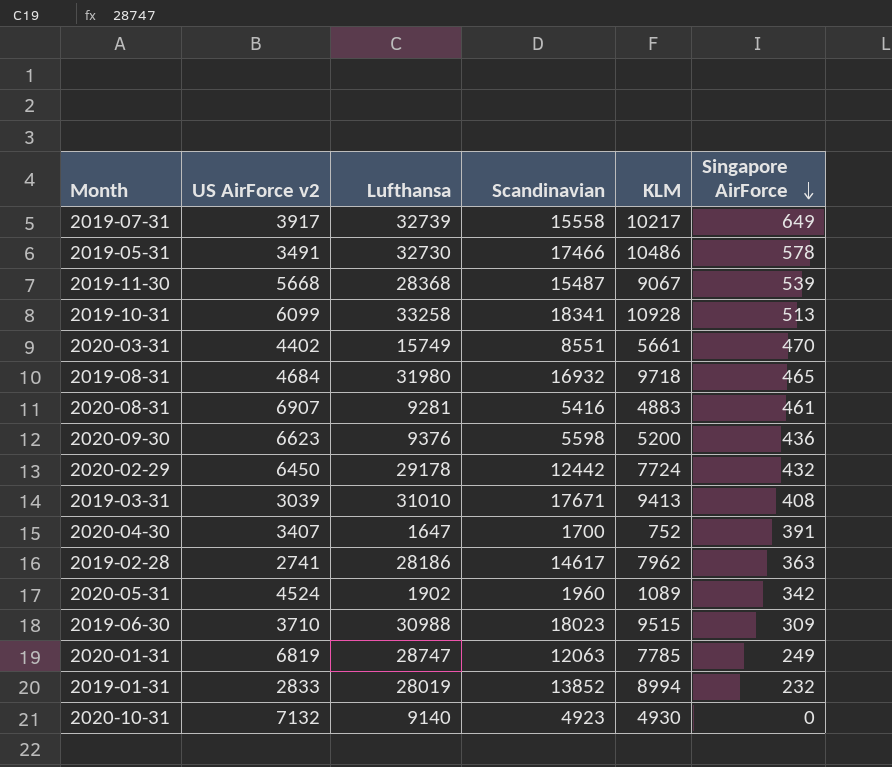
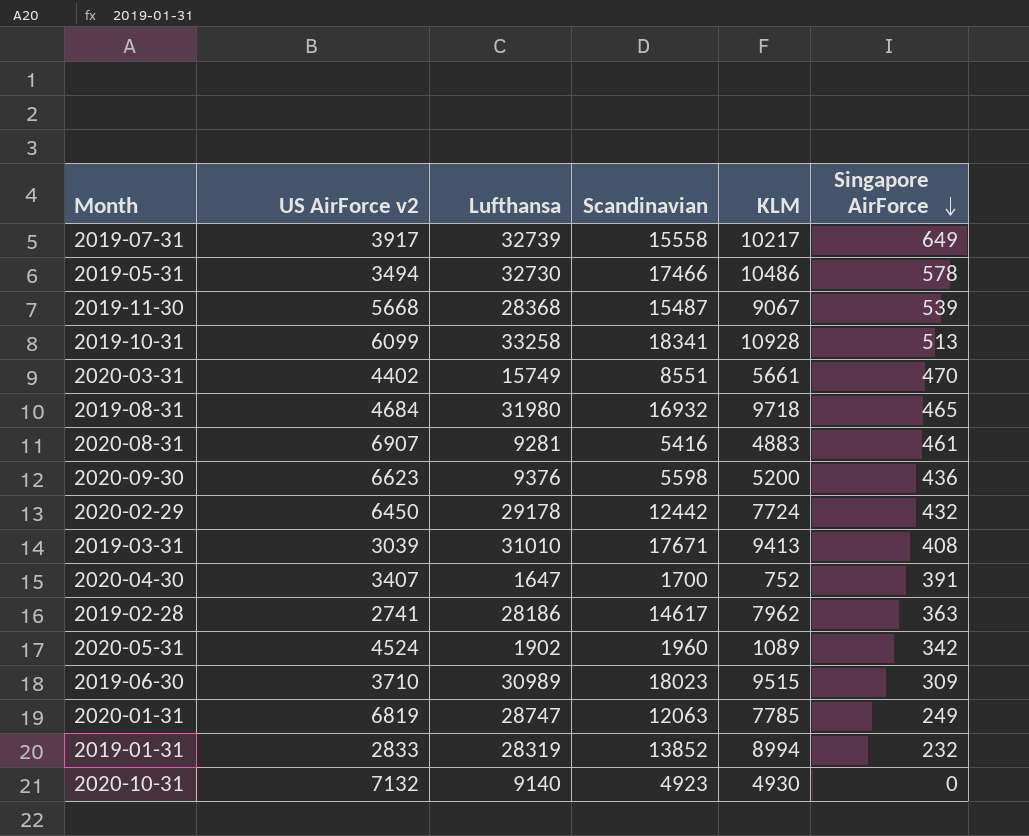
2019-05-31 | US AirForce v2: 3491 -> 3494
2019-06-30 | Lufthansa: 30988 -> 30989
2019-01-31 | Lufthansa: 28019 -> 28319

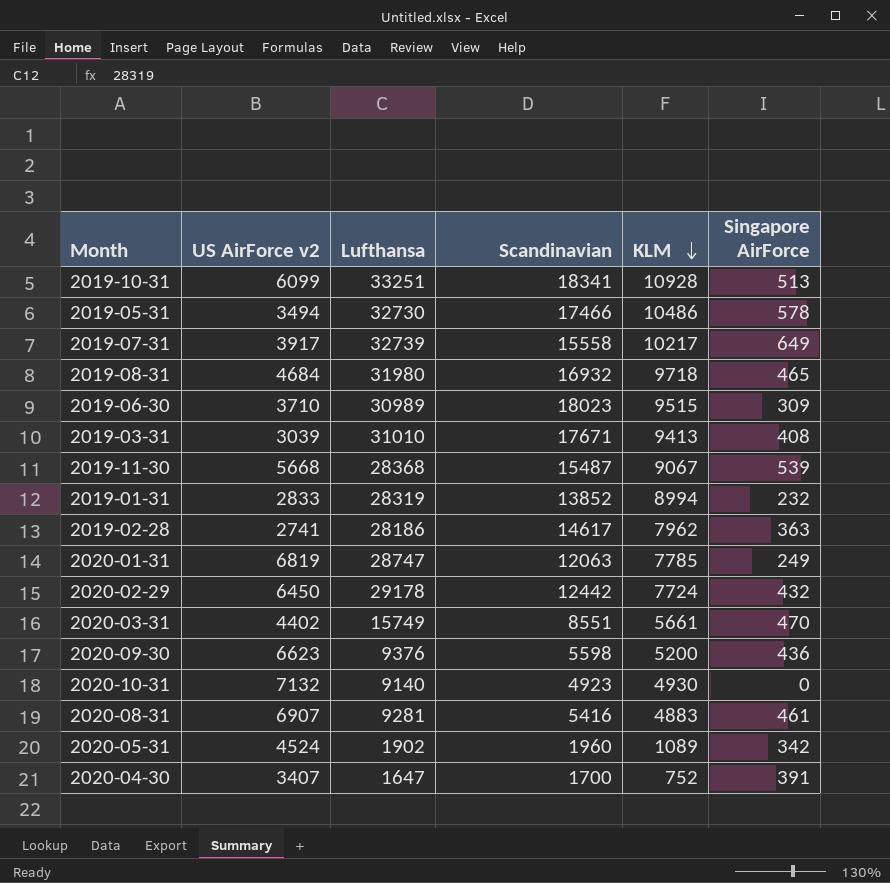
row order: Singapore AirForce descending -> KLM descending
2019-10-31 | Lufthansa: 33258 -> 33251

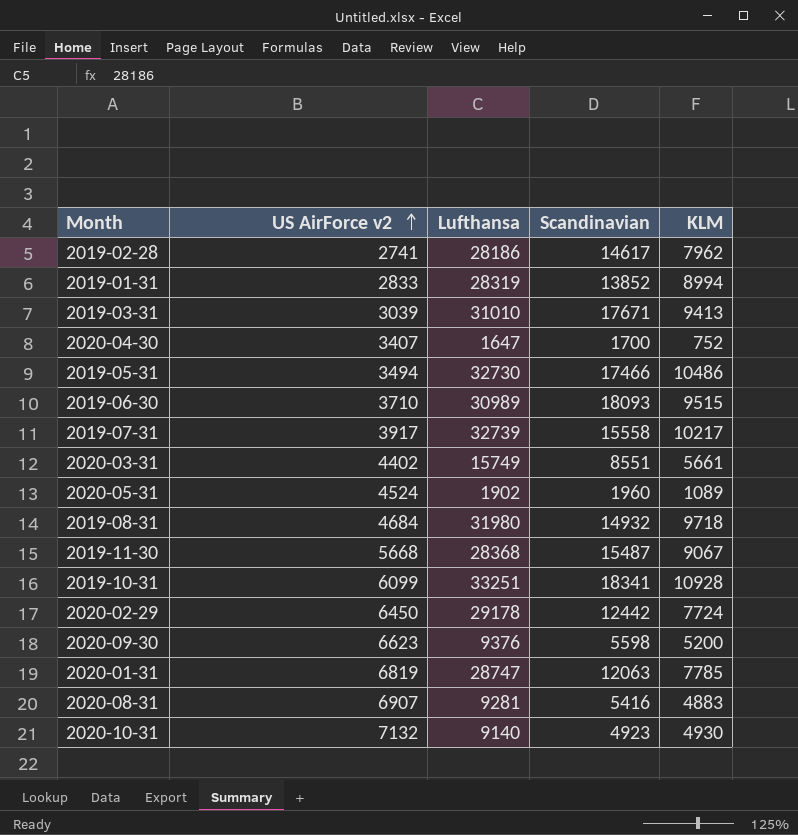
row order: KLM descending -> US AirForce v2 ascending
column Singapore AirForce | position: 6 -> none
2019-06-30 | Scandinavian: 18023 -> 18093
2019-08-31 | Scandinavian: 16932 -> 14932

──────

*What to do:* From the listing above, copy every line that holds the string "AirForce".

*Solution:*
2019-05-31 | US AirForce v2: 3491 -> 3494
row order: Singapore AirForce descending -> KLM descending
row order: KLM descending -> US AirForce v2 ascending
column Singapore AirForce | position: 6 -> none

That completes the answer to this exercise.